And just as I was about to write this off again (because obviously I'm a little thick-skulled), my eyes glanced over to the opposite page.  God was not going to give up.  Apparently since I am not afraid of God setting fire to the gates (verse 27), He thought to try a softer tactic.  Here is a hymn by Horatius Bonar, nestled so sweetly on that page.

I heard the voice of Jesus say, 
"Come unto Me and rest;
Lay down, thou weary one, 
lay down
Thy head upon My breast."
I came to Jesus as I was,
Weary and worn and sad;
I found Him in a resting place,
And He has made me glad.

I heard the voice of Jesus say,
"Behold, I freely give
The living water, thirsty one,
Stoop down and drink and live."
I came to Jesus, and I drank
Of that life-giving stream;
My thirst was quenched,
my soul revived,
And now I live in Him.


I heard the voice of Jesus say,
"I am this dark world's light;
Look unto Me, thy morn shall rise,
And all thy day be bright."
I looked to Jesus, and I found
in Him my star, my sun;
And in that light of life I'll walk
Till traveling days are done.

I'll give you a moment to collect yourself.

So there it is -- God just wants me to stop working so darn much so I can rest in Him.  It is a gift.  A gift that I am rejecting because apparently I have more important things to do.  I think it might hurt His feelings, me rejecting this gift.  I'd be hurt if someone looked at my gift and scoffed.
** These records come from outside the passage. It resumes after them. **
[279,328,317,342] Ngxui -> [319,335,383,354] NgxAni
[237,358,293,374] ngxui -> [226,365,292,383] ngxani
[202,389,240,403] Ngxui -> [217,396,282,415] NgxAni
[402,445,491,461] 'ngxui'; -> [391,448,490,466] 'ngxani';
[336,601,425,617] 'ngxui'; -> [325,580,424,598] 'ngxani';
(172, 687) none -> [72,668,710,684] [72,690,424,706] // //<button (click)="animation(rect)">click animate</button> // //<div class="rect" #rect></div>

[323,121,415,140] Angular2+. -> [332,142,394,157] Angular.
I'm not one to want to hurt God's feelings, but I have NO IDEA how to do this.  Really, a whole day?  Sounds completely impossible to me.  And yet, I just remembered what the preschool memory verse is for Sunday school on Sunday (God just doesn't waste anything, does He?).

Nothing is impossible with God.  Luke 1: 37.
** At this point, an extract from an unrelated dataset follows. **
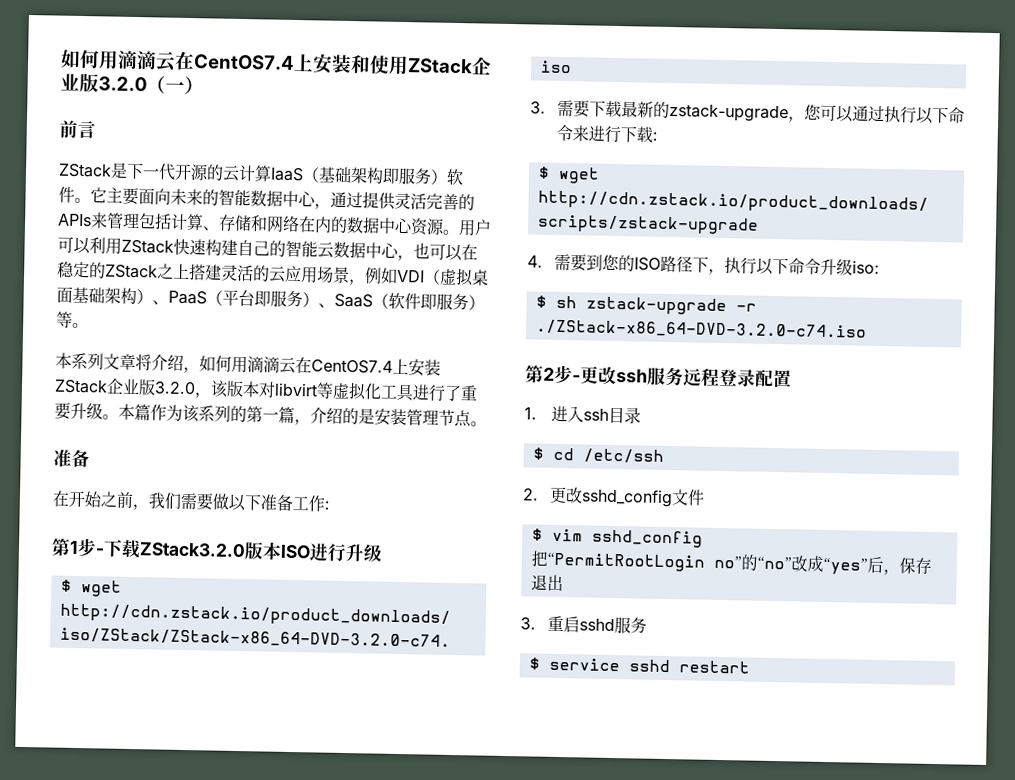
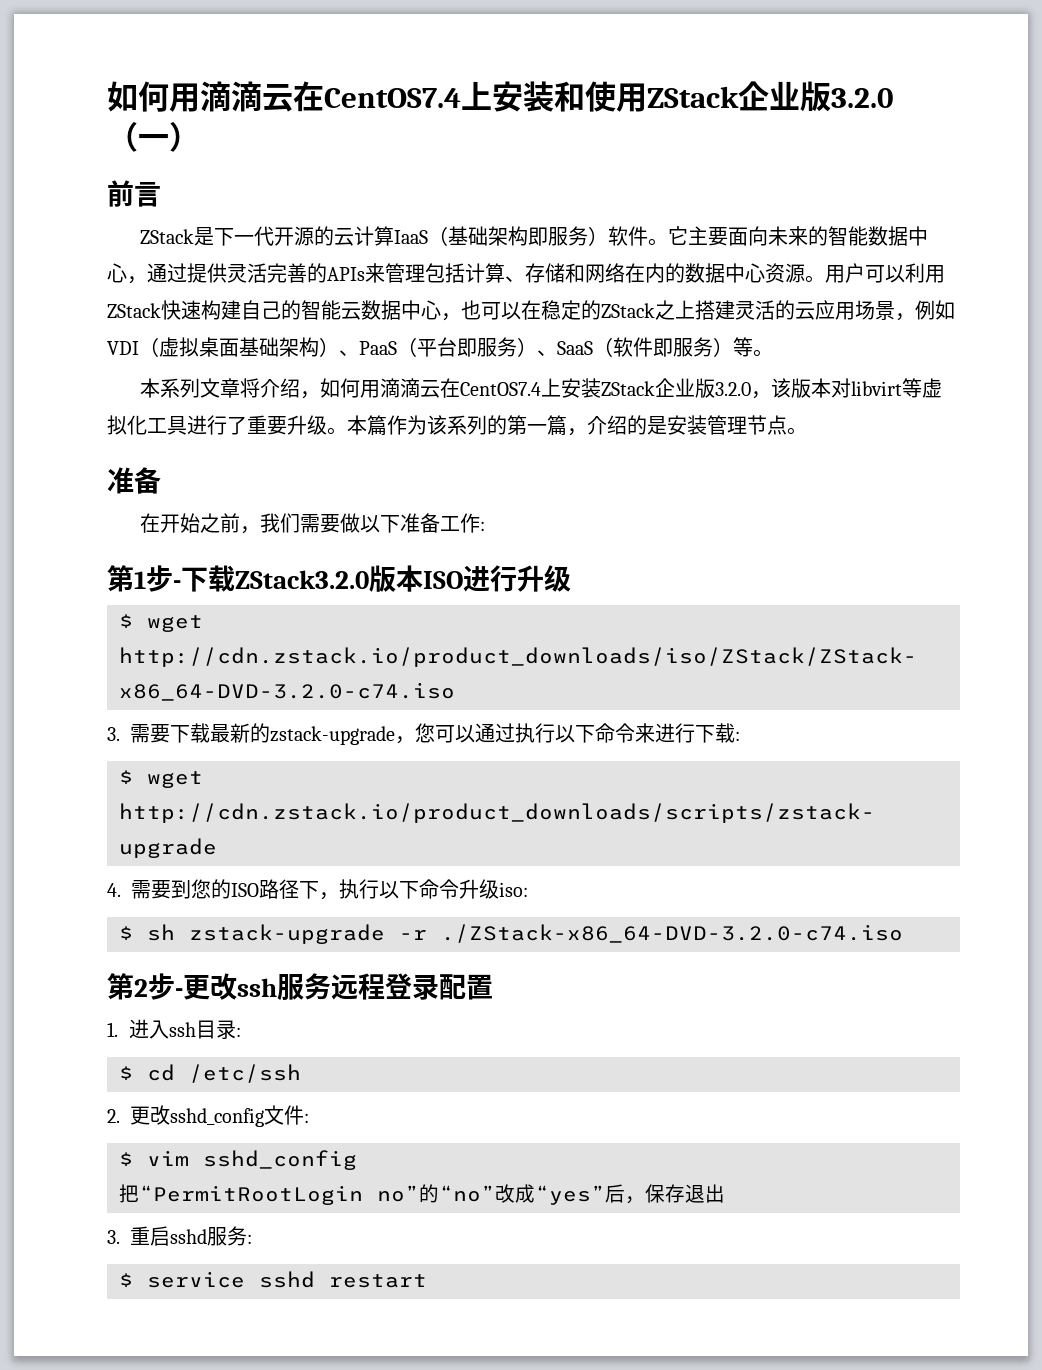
(642, 415) none -> [236,1027,242,1037] :
(706, 497) none -> [304,1113,309,1123] :
(648, 625) none -> [247,1234,252,1244] :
So, I'm just going to tell God (hesitantly) that Yes, I will try to accept His gift of rest if He will help me.  I'll let you know how it goes.  If any of you have ANY suggestions, I have a listening ear and a tender heart.

I'm linking up with Andrea's Caffeinated Randomness and Home Sanctuary!

Tuesday, August 24, 2010

Light through the Slats


I can’t open the blinds in my bedroom until my bed is made.  I don’t want the world to see my mess.  This is actually a ludicrous thought, as the room is on the second story.

So perhaps, I choose not to let in the light because I know that it will make me deal with the rumpledness sooner than if I just left it in the darkness.

Some days, I choose to leave my room in disarray and shut out the light.  Some days, I crave the light, so I deal with my disorder, one layer at a time.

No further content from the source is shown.